This article will describe the various attributes of a Triangulated Group (TG). Some have noted that I use the term TG to describe both a Group of Matches as well as an ancestral segment. Well… yes, I do. Read on.
Once established, each TG has certain attributes which can be used to describe and/or define the TG:
A1. A TG is a group of shared segments from Matches. We often think about the Matches in a TG. They have a Common Ancestor. They can be contacted and encouraged to collaborate on finding the common ancestry. So in this sense a TG is a group of Matches. However, note that any of these Matches could, potentially, also share the same or a different ancestor with you on another segment (in a different TG)

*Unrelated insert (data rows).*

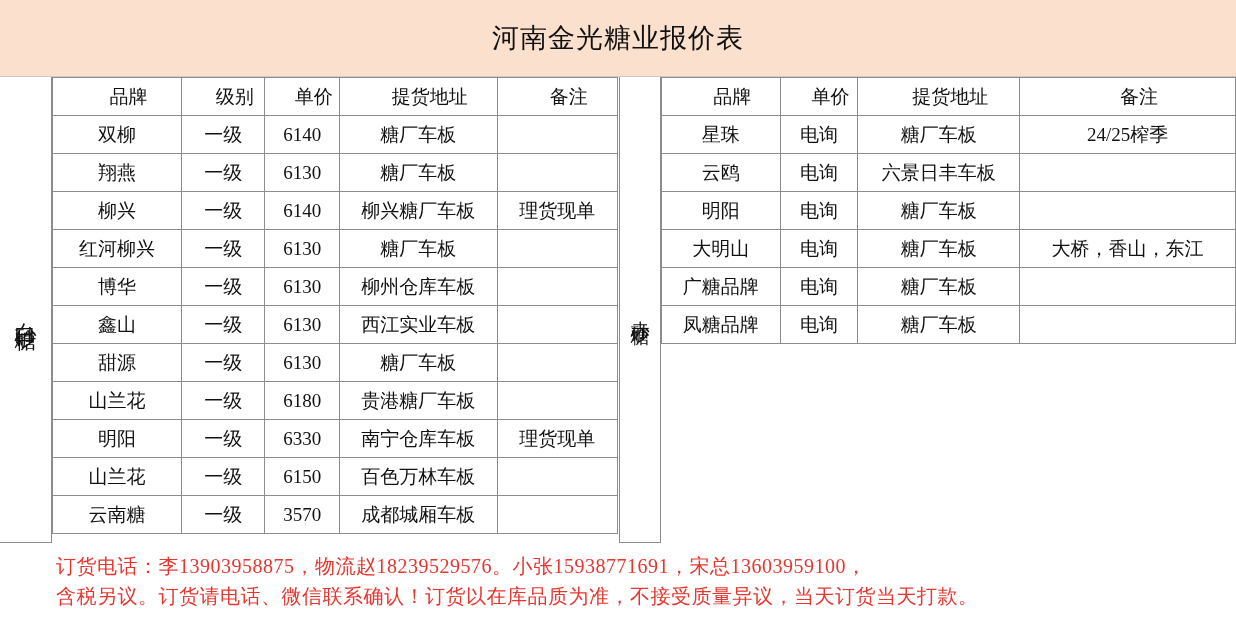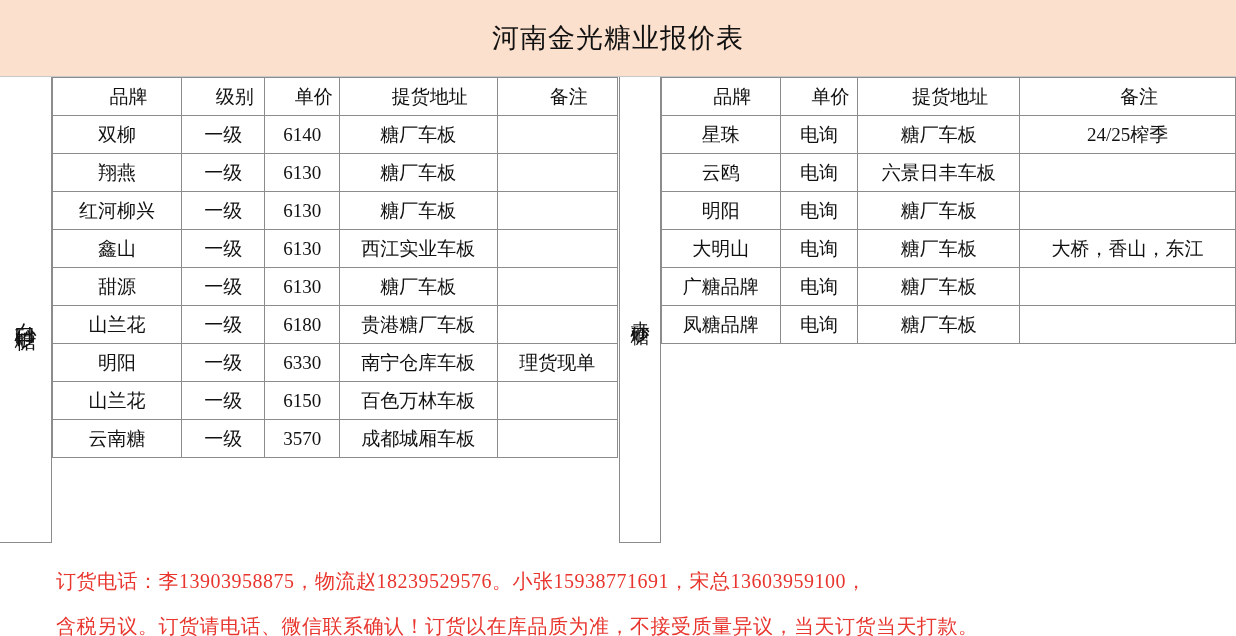--- a/index.html
+++ b/index.html
@@ -167,6 +167,13 @@
             <td></td>
           </tr>
           <tr>
+            <td>柳兴</td>
+            <td>一级</td>
+            <td>6140</td>
+            <td>柳兴糖厂车板</td>
+            <td>理货现单</td>
+          </tr>
+          <tr>
             <td>红河柳兴</td>
             <td>一级</td>
             <td>6130</td>

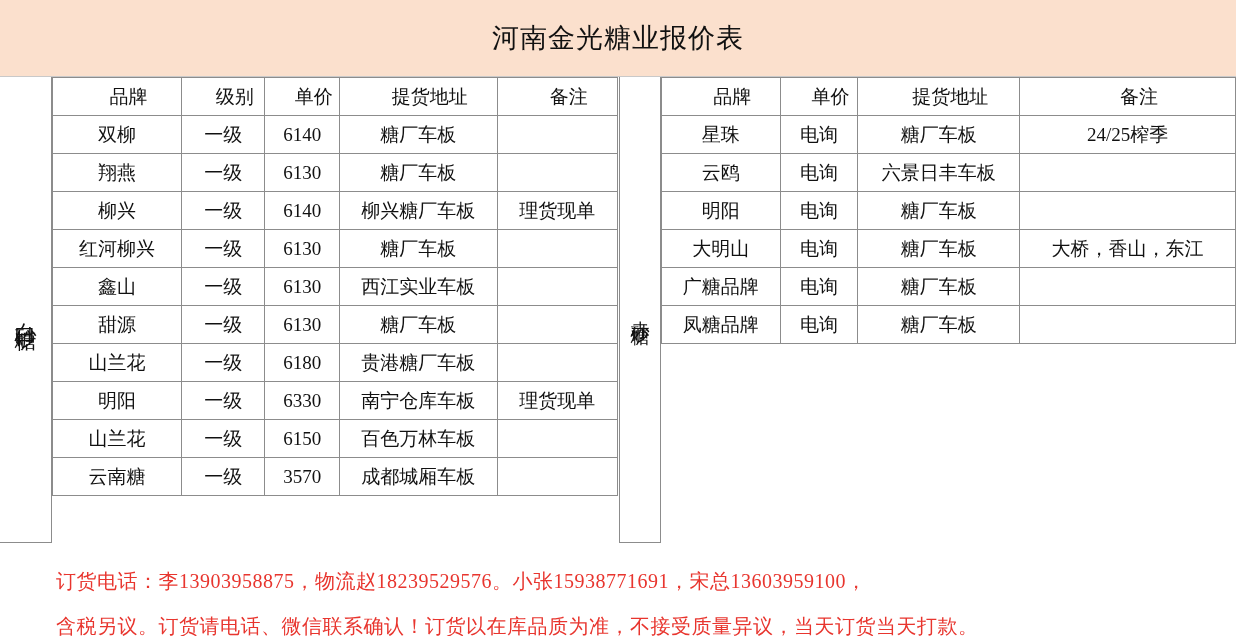--- a/index.html
+++ b/index.html
@@ -181,6 +181,13 @@
             <td></td>
           </tr>
           <tr>
+            <td>博华</td>
+            <td>一级</td>
+            <td>6130</td>
+            <td>柳州仓库车板</td>
+            <td></td>
+          </tr>
+          <tr>
             <td>鑫山</td>
             <td>一级</td>
             <td>6130</td>

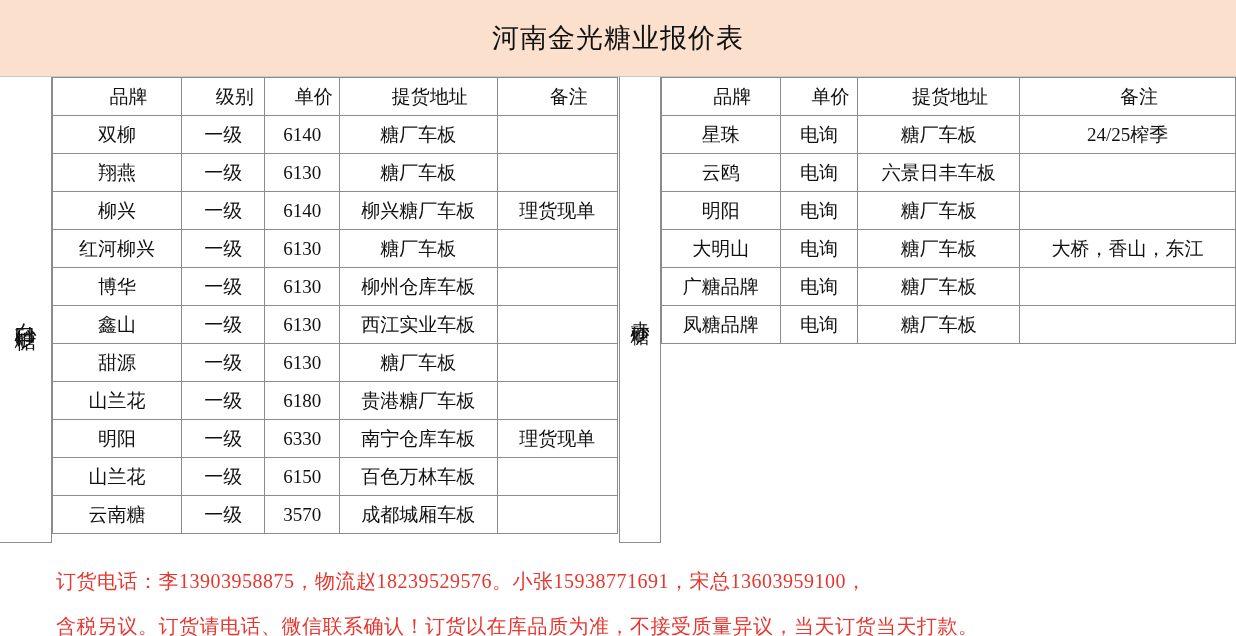--- a/index.html
+++ b/index.html
@@ -124,7 +124,6 @@
     font-size: 20px;
     line-height: 30px;
     letter-spacing: 0.5px;
-    margin-top: 15px;
   }
 </style>
 </head>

A2. A TG occupies a specific physical space on a chromosome. It is, in effect, a segment in its own right – a segment from one of your ancestors. The TG is on one chromosome with a start location and an end location. These start and end locations are determined by the matching, overlapping, shared segments (from Matches) within the TG. Please review: Anatomy of a TG.
A3. As a segment, a TG has a specific string of SNPs on one chromosome. These would be the same SNPs in a segment on your chromosome, and on the segment each one of your Matches shares with you in the TG. All the SNPs would be the same. The SNPs have to be the same for IBD segments to match.
A4. A TG is the equivalent of phased data. The TG represents an ancestral segment on a chromosome. All of the SNP values (alleles) are on one chromosome, and are the same SNP values you got from your mother or father (depending on the chromosome). What you have in a TG (segment) is exactly what you would have with phased data.
- We don’t see the actual ACGT values in a TG that we would get with true phasing (with a child-parents trio), but they are the same values in the TG. The TG segment represents part of one of your chromosomes – it must have the same ACGT values that your parent passed to you on that chromosome.
- We can treat the TG as phased data, and any other shared IBD segment which Triangulates with the TG will have the same SNP values.
- This is true, even if you have formed a TG (with matching, overlaying, shared segments from Matches) and do not have the genealogy to determine which side it is on. You can be confident that the TG exactly matches the DNA on one of your two chromosomes. In this case the TG is not entirely equivalent to a true phased segment. But, if you had the phased information, you’d already know which side the TG was on. And very often you can determine the side of a TG by imputation – by determining which side it’s not on; or by the admixture of the segment.
A5. Technically, each TG has a cM value. However, it usually takes a lookup table to determine the cM value for a segment on a given chromosome, between two points. This is what the testing companies and GEDmatch do for each shared segment they report. It’s a lot of work for genetic genealogists – and, in general, our TGs will morph over time as new shared segments are added, and the TG cMs will need to be adjusted. However, we can fairly easily make rough estimates of the TG cMs, which are plenty good enough for genealogy:
- Subtract the TG start location from the end location to get the number of base pairs (bps), divide by 1,000,000 to get Mbp, which is roughly equal to the number of cMs.
- Or, eyeball the cMs of the larger shared segments in a TG and extrapolate to the full TG (if you’re lucky, you may have a shared segment which nearly fills the TG)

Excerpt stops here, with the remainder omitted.